- **YOUR INSTRUCTIONS**
Say how many lines in this listing include the word "wieku", with no other words in the reply.

- **DATA LISTING**
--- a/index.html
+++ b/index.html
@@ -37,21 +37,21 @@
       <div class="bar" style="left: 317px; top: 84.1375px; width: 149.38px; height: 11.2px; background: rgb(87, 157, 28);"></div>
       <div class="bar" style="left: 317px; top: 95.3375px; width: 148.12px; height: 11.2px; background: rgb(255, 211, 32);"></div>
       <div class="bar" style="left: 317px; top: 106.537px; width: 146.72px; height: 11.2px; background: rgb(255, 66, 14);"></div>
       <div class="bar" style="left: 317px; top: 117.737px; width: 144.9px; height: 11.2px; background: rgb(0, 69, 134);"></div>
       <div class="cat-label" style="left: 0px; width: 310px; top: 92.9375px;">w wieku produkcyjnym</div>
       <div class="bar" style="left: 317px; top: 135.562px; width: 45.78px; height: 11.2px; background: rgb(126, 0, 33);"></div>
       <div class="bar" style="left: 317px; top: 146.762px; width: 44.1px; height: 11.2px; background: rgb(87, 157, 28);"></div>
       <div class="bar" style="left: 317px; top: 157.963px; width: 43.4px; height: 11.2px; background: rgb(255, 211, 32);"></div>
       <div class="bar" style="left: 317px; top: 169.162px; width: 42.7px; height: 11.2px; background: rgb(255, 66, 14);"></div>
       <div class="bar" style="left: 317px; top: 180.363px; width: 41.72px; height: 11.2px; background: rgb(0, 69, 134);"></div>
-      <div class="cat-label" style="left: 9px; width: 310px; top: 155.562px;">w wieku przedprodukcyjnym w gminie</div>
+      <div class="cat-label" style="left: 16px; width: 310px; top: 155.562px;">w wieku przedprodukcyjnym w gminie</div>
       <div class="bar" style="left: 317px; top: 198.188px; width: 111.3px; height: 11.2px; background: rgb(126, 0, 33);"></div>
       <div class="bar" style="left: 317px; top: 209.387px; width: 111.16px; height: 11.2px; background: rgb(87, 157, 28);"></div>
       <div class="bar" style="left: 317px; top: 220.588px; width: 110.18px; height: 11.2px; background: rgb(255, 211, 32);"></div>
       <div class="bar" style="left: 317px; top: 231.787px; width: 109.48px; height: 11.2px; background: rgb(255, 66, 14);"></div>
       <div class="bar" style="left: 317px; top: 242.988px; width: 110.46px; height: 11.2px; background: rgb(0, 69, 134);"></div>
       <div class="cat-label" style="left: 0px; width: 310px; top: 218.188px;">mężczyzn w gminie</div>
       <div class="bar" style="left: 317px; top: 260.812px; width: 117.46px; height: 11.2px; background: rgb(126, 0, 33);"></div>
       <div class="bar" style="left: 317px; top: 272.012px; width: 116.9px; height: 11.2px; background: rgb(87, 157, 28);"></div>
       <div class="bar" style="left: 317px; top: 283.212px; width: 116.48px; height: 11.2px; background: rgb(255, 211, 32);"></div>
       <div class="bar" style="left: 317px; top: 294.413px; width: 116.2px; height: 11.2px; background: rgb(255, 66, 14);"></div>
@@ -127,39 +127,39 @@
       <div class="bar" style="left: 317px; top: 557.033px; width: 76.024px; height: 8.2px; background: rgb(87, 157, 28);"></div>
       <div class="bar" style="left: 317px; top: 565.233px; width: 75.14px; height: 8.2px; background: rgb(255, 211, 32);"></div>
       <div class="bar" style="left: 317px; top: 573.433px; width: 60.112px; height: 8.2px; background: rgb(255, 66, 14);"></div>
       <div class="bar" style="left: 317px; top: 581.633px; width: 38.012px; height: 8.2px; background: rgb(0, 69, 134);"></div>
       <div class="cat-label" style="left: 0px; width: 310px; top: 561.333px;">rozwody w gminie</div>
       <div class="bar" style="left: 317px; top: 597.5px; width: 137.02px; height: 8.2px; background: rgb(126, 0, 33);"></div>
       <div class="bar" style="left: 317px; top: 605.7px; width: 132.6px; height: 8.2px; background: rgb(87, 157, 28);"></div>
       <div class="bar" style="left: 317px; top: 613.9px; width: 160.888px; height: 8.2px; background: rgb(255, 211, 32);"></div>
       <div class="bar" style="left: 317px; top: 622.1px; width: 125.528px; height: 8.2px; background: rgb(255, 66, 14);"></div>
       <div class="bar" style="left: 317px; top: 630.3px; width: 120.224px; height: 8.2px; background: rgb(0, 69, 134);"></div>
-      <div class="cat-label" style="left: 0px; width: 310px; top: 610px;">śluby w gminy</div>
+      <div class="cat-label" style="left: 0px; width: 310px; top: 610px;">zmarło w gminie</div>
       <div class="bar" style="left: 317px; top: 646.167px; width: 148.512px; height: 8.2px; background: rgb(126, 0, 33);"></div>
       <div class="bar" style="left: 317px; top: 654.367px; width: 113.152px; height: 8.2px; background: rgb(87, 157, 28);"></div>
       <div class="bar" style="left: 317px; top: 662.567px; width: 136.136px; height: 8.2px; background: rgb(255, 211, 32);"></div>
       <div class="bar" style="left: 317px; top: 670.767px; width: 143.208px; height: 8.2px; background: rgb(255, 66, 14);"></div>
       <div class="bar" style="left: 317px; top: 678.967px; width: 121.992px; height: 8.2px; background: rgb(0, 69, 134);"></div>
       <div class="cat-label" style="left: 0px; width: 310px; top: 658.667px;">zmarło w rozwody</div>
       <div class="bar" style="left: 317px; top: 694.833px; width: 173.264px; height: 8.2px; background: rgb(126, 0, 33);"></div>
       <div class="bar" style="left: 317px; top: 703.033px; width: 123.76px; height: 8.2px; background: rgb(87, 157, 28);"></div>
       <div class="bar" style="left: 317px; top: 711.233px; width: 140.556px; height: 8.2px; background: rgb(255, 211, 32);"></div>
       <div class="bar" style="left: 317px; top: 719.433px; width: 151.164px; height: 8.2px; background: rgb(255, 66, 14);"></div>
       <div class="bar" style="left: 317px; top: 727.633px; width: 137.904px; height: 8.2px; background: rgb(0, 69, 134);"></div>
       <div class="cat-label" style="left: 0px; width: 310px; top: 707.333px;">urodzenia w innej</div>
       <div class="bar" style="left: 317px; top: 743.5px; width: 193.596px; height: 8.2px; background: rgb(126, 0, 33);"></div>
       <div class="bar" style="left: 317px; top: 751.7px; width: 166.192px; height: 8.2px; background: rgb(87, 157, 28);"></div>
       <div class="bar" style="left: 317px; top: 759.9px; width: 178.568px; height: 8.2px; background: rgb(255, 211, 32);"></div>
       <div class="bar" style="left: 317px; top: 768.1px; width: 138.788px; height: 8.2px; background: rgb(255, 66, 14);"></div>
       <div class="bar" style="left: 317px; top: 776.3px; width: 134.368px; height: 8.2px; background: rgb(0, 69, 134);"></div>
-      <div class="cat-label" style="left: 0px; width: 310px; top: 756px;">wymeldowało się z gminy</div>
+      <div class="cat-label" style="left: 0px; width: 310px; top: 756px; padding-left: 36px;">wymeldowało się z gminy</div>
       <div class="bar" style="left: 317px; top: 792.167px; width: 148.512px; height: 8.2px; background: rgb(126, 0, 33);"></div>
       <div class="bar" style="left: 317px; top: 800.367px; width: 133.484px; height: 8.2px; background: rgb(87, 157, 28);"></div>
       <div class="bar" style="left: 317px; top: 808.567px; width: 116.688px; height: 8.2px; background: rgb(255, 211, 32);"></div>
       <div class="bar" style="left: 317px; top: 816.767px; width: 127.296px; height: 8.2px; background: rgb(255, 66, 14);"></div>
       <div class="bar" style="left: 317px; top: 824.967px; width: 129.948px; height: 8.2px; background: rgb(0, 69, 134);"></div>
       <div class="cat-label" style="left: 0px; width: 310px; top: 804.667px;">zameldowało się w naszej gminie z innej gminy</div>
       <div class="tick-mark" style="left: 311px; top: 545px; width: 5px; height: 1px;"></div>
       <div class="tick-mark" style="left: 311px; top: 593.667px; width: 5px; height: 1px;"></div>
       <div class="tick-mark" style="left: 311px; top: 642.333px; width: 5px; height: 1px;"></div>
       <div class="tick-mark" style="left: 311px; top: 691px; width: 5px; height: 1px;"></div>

* * *

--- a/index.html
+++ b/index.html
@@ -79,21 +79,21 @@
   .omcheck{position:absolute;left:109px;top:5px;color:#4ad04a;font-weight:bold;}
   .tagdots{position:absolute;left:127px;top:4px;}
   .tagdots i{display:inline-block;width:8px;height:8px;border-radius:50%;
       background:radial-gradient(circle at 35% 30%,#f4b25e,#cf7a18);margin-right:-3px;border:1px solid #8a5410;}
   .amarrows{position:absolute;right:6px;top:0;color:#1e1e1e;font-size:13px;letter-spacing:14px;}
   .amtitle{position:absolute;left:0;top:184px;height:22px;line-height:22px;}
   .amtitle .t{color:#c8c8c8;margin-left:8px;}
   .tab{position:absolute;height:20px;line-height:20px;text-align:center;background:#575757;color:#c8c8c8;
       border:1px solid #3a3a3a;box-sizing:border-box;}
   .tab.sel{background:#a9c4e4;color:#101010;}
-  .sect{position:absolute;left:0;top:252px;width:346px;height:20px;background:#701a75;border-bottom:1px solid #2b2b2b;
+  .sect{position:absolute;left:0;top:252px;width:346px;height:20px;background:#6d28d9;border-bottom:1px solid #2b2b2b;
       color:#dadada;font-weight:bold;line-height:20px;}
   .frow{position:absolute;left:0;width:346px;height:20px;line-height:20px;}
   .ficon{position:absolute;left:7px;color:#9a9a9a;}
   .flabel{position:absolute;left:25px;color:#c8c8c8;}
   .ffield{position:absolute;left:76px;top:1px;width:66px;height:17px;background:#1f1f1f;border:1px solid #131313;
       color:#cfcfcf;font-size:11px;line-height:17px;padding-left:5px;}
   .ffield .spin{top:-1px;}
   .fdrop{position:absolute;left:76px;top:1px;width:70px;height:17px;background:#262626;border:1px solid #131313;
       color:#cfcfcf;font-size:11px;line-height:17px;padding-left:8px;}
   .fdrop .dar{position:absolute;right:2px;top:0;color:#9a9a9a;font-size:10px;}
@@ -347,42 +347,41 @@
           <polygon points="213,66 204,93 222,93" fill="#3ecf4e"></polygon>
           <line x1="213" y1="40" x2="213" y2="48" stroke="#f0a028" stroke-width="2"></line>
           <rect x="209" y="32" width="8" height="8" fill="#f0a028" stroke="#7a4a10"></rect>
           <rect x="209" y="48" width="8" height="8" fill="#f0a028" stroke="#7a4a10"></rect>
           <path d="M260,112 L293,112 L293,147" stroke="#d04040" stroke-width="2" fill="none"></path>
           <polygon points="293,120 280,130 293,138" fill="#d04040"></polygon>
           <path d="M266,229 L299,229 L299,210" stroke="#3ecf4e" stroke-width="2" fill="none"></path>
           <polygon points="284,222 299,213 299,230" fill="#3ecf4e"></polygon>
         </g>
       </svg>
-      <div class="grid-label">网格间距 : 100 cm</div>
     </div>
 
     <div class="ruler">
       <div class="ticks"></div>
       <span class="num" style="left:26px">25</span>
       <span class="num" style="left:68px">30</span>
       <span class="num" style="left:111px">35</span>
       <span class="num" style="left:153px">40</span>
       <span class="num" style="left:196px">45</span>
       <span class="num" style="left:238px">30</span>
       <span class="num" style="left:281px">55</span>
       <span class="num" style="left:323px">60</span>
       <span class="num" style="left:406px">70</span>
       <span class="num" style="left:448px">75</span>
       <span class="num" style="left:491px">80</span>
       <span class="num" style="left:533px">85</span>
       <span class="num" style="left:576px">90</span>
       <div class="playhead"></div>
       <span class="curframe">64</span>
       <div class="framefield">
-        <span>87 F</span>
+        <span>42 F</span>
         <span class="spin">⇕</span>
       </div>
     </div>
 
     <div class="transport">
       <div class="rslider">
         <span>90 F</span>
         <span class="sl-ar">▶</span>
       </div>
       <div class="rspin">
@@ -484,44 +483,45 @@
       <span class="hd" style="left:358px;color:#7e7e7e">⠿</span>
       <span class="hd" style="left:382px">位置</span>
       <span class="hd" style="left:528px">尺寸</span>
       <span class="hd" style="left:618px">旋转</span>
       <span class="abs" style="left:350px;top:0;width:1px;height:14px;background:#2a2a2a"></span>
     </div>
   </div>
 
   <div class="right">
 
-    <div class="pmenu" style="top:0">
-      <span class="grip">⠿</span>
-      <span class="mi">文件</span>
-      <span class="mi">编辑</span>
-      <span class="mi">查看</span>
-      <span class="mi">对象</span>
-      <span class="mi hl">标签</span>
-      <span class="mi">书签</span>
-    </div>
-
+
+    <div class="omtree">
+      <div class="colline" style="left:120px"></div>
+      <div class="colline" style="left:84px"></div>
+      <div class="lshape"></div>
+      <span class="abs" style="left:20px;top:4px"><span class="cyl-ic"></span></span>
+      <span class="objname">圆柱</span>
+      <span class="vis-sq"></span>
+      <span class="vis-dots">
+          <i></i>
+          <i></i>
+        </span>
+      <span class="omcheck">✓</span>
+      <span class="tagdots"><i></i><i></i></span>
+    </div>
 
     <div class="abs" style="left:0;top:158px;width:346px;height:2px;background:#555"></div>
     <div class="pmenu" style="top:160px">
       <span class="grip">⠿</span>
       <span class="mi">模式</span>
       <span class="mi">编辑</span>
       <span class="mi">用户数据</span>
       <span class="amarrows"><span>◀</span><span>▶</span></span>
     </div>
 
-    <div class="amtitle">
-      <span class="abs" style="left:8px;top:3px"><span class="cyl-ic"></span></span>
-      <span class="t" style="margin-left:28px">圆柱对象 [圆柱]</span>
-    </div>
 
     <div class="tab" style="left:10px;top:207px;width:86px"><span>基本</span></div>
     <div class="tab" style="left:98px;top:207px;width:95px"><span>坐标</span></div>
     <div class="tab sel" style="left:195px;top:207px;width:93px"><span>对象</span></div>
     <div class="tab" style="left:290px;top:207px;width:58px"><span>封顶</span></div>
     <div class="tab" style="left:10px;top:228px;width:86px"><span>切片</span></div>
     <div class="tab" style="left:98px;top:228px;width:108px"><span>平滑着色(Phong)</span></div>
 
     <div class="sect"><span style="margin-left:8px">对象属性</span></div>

- **ANSWER TO THE PROBLEM**
3